U W Mitch; stainless steel is just what it says: it stains LESS. It is not stain or rust PROOF.

There is nothing wrong with your blade, other than what is normally wrong: the carbon inclusions (which Anne calls 'dirt,' rightly enough, as they are more often slag than pure carbon) which permeate the steel. Latrobe BG-42 steel is a Bearing Grade steel, and is manufactured using the expensive VIM-VAR (Vacuum Induction Melted, Vacuum Arc Remelted) process. This guarantees a very clean, albeit expensive, steel. Even 154-CM steel, which is now made by a argon - oxyen decarburization process is cleaner than ATS-34.

So what if you have carbon inclusions, you say? What is the problem? Well, edgehopper, the problem is this. In the presence of water, carbon will react and form carbonic acid; this will attack the steel. If you have the chloride ion present (such as from the salt in your sweat), the H+ from the carbonic acid will be delighted to meet the Cl- and form hydrochloric acid; further attacking the steel and causing pitting. The chloride ion also facilitates the electric current present in what is now a miniature galvanic cell, and disrupts the formation of a protective oxide coating (for a discussion of this, see): http://www.corrosionsource.com/discuss2/ubb/Forum4/HTML/000218.html

This concept is put forth clearly here: http://www.corrosionsource.com/discuss2/ubb/Forum4/HTML/000140.html

The corrosion resistance alloys (CRA) which contain alloying elements like Cr , Ni and Mo are much more resistant to severe corrosion than the ordinary carbon steels . However, stainless steels are of all ferrous alloys, the ones most susceptible to pitting. Stainless steels derive their corrosion resistance properties from the formation of a thin oxide film on the metal surface, and the ability to maintain this passive film. If the film is destroyed at local areas, these areas become anodic and pit. High chlorides concentrations are effective in penetrating the oxide film on the surface of the stainless steels and causing pitting. This problem is aggravated by the presence of carbon dioxide in water. The presence of hydrogen sulphide due to inefficient microbiological control along with the carbon dioxide will increase corrosion and the presence of oxygen along with both of H2S and CO2 traces, and deposits will cause severe corrosion to stainless steels .

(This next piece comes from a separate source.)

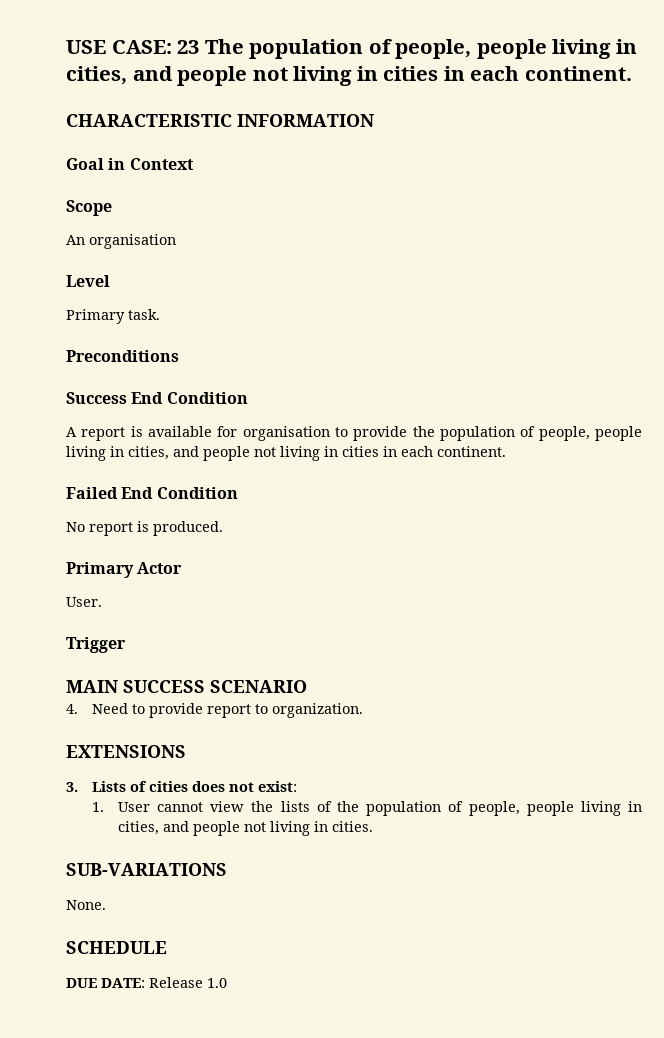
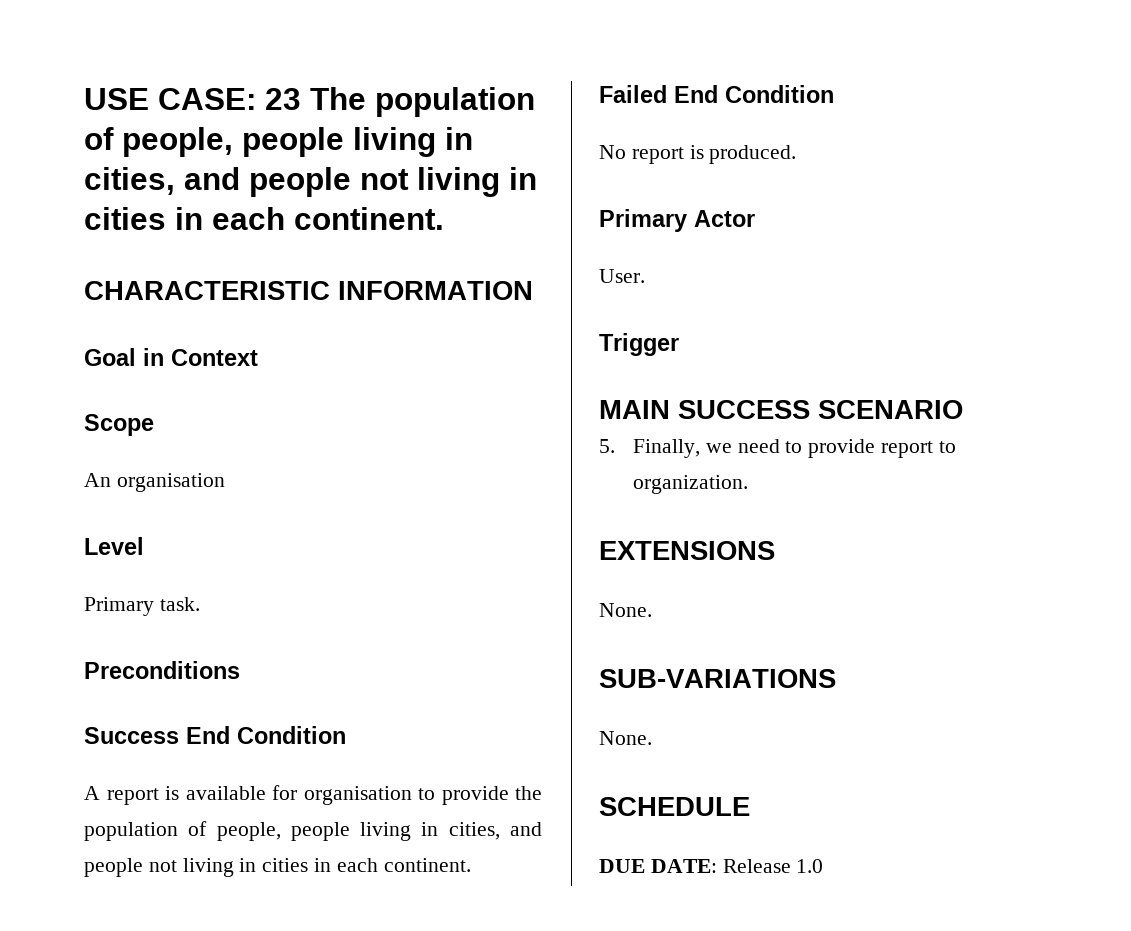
[66,703,128,714] 4. Need -> [599,439,780,458] 5. Finally, we need
[66,781,297,792] [91,801,642,816] [117,821,373,836] 3. Lists of cities does not exist: // 1. User cannot view the lists of the population of people, people living in cities, and people not living in cities. -> [599,603,652,617] None.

Now the above paragraph refers to all stainless steels, but knives of quality are generally made from martensitic stainless; the addition of Ni would obviously make the stainless austinitic, such as the typical 18-8 (18% Cr, 8% Ni) of stainless flatware, so we can't add Ni to improve our knife grade stainless steel. If you don't know about stainless steel types, go here: http://www.ssina.com/student.html

Please note, however, that one method of increasing corrosion resistance suggested above, the addition of Mo, is not only feasible, but has been done; the main elemental difference between ATS-34 and BG-42 is the 4% Mo in the BG-42; the Mo serves well as a corrosion inhibitor, as well as having other well known favorable effects on the steel. Thus BG-42 is superior in corrosion resistance both from its' lack of carbon inclusions, and the presence of Mo.

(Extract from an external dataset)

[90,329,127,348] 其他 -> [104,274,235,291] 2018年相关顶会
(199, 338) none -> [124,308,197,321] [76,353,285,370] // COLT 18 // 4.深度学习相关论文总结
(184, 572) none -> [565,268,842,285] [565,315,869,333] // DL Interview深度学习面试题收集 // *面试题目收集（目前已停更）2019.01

One interesting but so far unused (in the knife industry) method of corrosion inhibition is the 'passivation' of stainless steel. This is generally considered to be the removal of any carbon steel from the surface of stainless steel (usually using an acidic solution). This is now a topic of some dispute; you may read of this here: http://www.finishing.com/faqs/sstpass.html

I read with interest and much appreciation the post of GigOne; I agree with what he had to say, save one item. He said:

There is a third process (alloying method). An example, when chromium or chromium and nickel are alloyed with the iron; this alloy is not only absolutely rustproof but will even resist the action of such corrosive chemicals as hot, concentrated nitric acid.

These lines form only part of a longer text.